In a similar vein (aimed at keeping your raid healthy and happy!) I really liked what Natarumah over at Twisted Faith wrote about  Wipe Nights and Sustaining Your Raid. Breaks, people, it’s not that hard! Ultimately I believe you have better attempts after taking five minutes to stretch your legs and step away from things than pushing through and wiping interminably. It took our guild 121 wipes before we downed Mimiron’s hard-mode (back when our gear was equivalent to the encounter) and even the other day we went in with a number of new people to do it again and wiped a few times. It’s not easy. We had 70 LK wipes before a kill, and we took a break shortly before that kill.

A conversation from one of our wipe nights on LK:

RL: “OK guys, we’ve got time for one more really good attempt tonight so let’s make this one count”

Raider: “Or two or three really sh**** ones.”

RL: “You know what I mean!”

Other Raider: “I loled”

Raider: “Well it’s true!”

I also liked what Reversion over at LFM had to say about  Tanking 101: Leadership. I know very well the difference a good tank can make to how smoothly a run goes, and a lot of it is due to leadership.
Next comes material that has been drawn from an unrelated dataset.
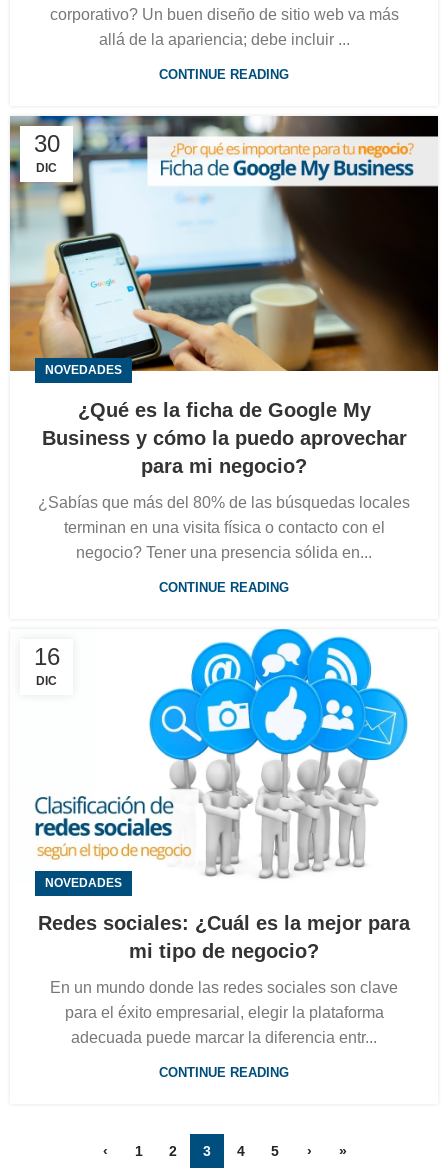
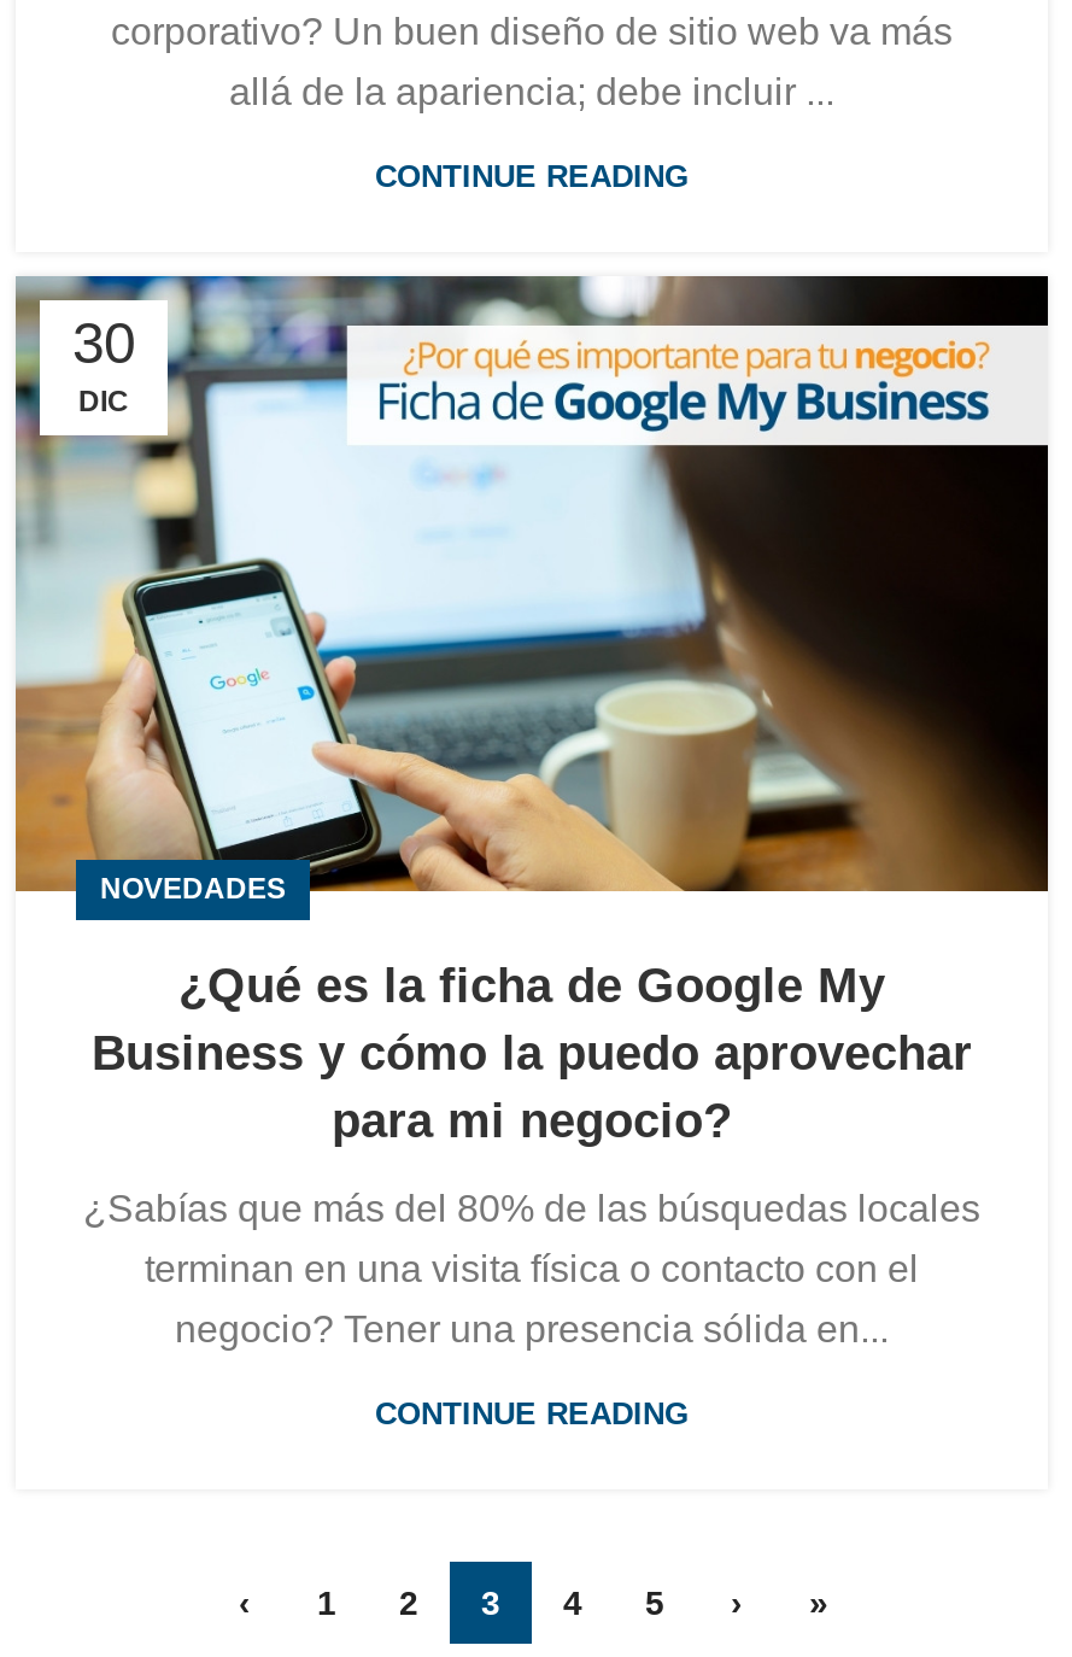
[34,628,409,880] [image] | 16 | DIC -> none
[38,876,410,1080] NOVEDADES | Redes sociales: ¿Cuál es la mejor para | mi tipo de negocio? | En un mundo donde las redes sociales son clave | para el éxito empresarial, elegir la plataforma | adecuada puede marcar la diferencia entr... | CONTINUE READING -> none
The “Dungeon Guide” can be anyone in the group, but it’s the tank who sets the pace, decides if they are going to pay attention to the healer’s mana or not, and can make a run very fun or very frustrating. I know, no pressure.

Spinks at Spinksville (How did I never know Spinks before now?) has some great points regarding How to Switch to Being More Casual. It’s an excellent post not just for people looking to switch to more casual, but also utilizing your game time and keeping it in perspective. I think so, anyhow!

Leafie has recently been through the classic instances, and she’s got quick reviews of each. Find ’em here at  Classic Instance Nutshell Reviews. I might have to follow her example and do something similar sometime!

Dristanel at Physician’s Log talks about the  Top Ten Things Paladins Can Do (In Bed). I play a Paladin now, folks, and it’s all true, oh yeah. You want some more Beacon? I’m not surprised. But I am quite sleepy. (p.s. both of these links are probably not safe for work).